TASK ITEM> An exact, complete copy of the entries is needed, with the pictures left out.

(Before-and-after page screenshots)
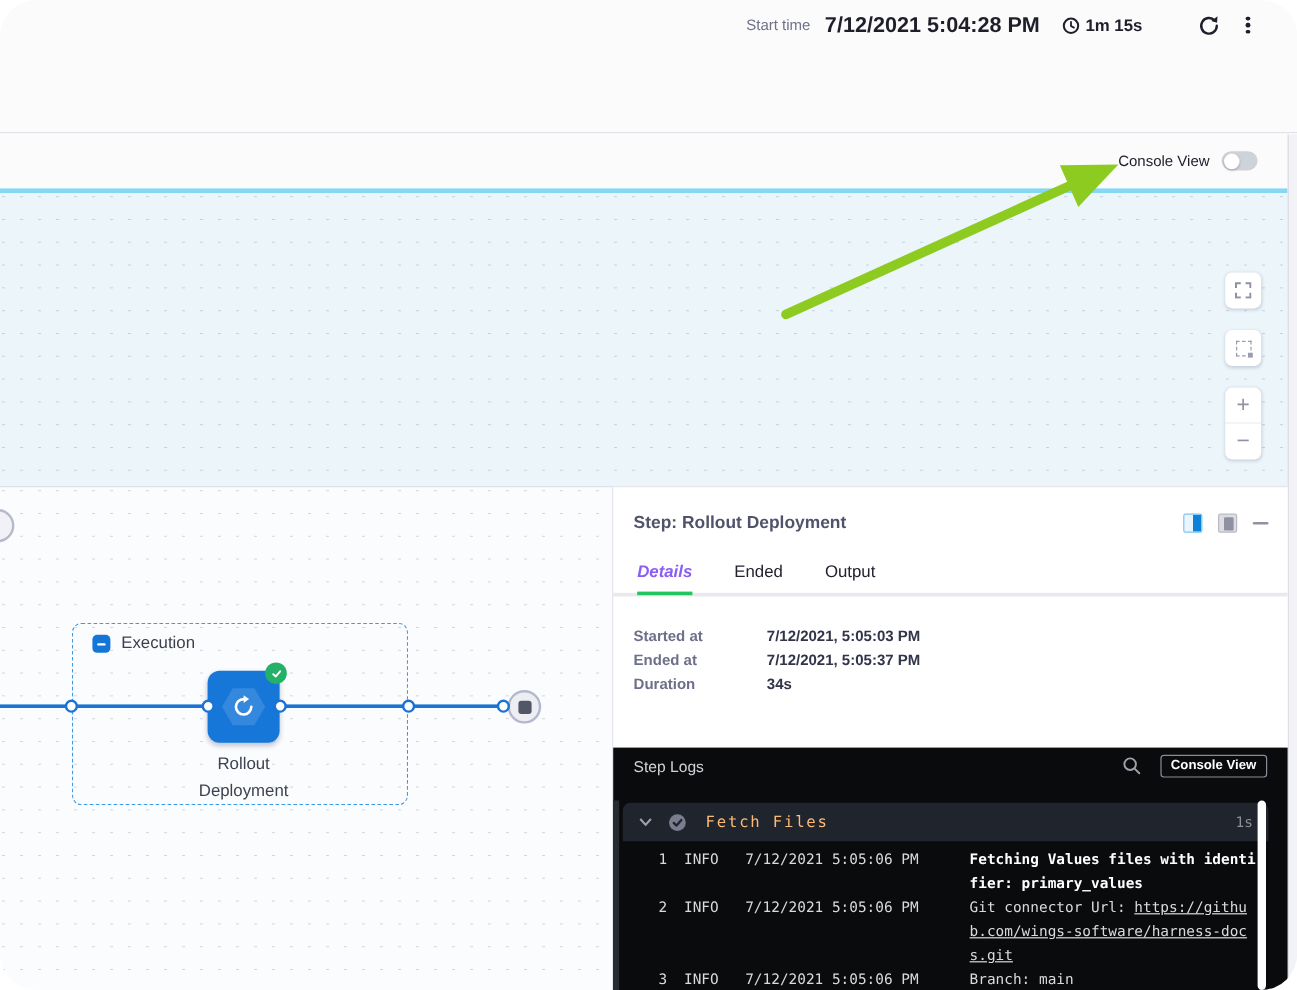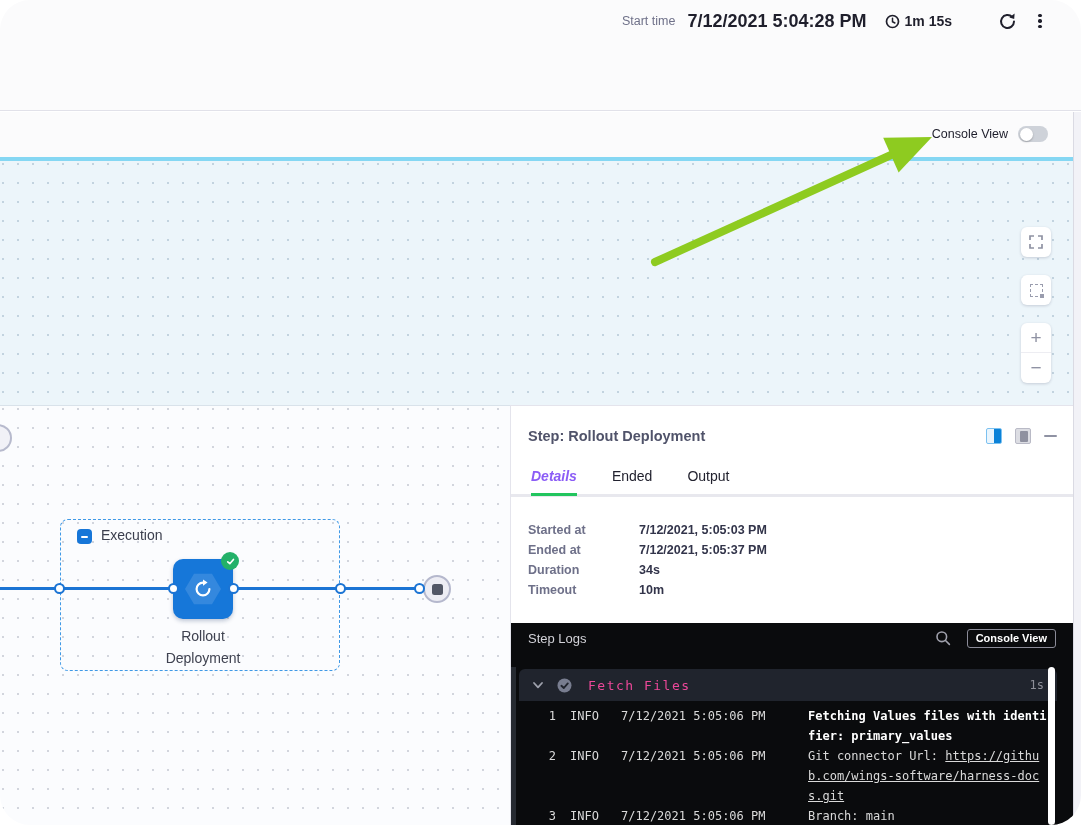--- a/index.html
+++ b/index.html
@@ -268,10 +268,6 @@
         <span class="detail-label">Duration</span>
         <span class="detail-value">34s</span>
       </div>
-      <div class="detail-row">
-        <span class="detail-label">Timeout</span>
-        <span class="detail-value">10m</span>
-      </div>
     </div>
 
     <div class="logs-panel">

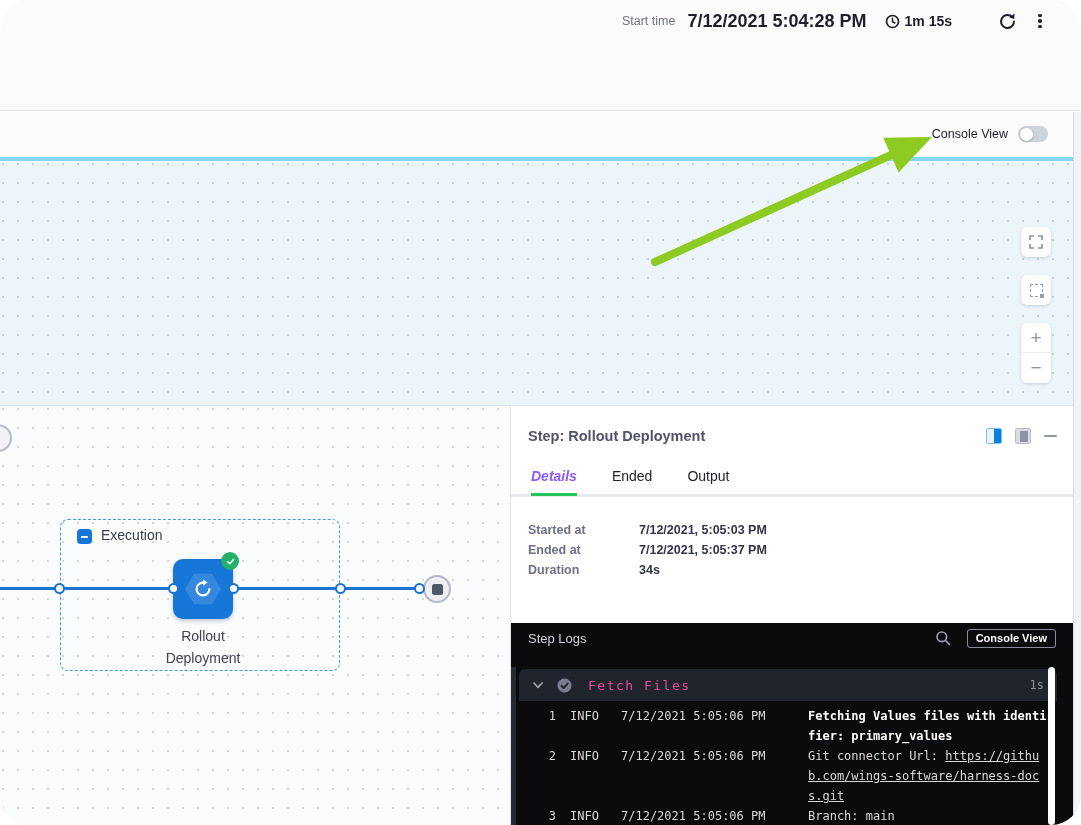--- a/index.html
+++ b/index.html
@@ -113,7 +113,7 @@
     border-radius:6px 6px 0 0; display:flex; align-items:center; padding:0 13px; cursor:pointer; }
   .log-section-bar .chev { display:flex; margin-right:13px; cursor:pointer; }
   .log-section-title { margin-left:16px; font-family:"DejaVu Sans Mono",monospace; font-size:13px;
-    letter-spacing:1.5px; color:#ec4899; }
+    letter-spacing:1.5px; color:#fdba74; }
   .log-section-duration { margin-left:auto; font-family:"DejaVu Sans Mono",monospace; font-size:12px; color:#8e8f98; }
   .log-rows { position:absolute; left:5px; right:16px; top:78px; bottom:0; overflow:hidden;
     font-family:"DejaVu Sans Mono",monospace; font-size:12px; line-height:20px; color:#dadada; padding-top:5px; }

TASK SOLUTION>
--- a/index.html
+++ b/index.html
@@ -268,10 +268,6 @@
         <span class="detail-label">Duration</span>
         <span class="detail-value">34s</span>
       </div>
-      <div class="detail-row">
-        <span class="detail-label">Timeout</span>
-        <span class="detail-value">10m</span>
-      </div>
     </div>
 
     <div class="logs-panel">

--- a/index.html
+++ b/index.html
@@ -113,7 +113,7 @@
     border-radius:6px 6px 0 0; display:flex; align-items:center; padding:0 13px; cursor:pointer; }
   .log-section-bar .chev { display:flex; margin-right:13px; cursor:pointer; }
   .log-section-title { margin-left:16px; font-family:"DejaVu Sans Mono",monospace; font-size:13px;
-    letter-spacing:1.5px; color:#ec4899; }
+    letter-spacing:1.5px; color:#fdba74; }
   .log-section-duration { margin-left:auto; font-family:"DejaVu Sans Mono",monospace; font-size:12px; color:#8e8f98; }
   .log-rows { position:absolute; left:5px; right:16px; top:78px; bottom:0; overflow:hidden;
     font-family:"DejaVu Sans Mono",monospace; font-size:12px; line-height:20px; color:#dadada; padding-top:5px; }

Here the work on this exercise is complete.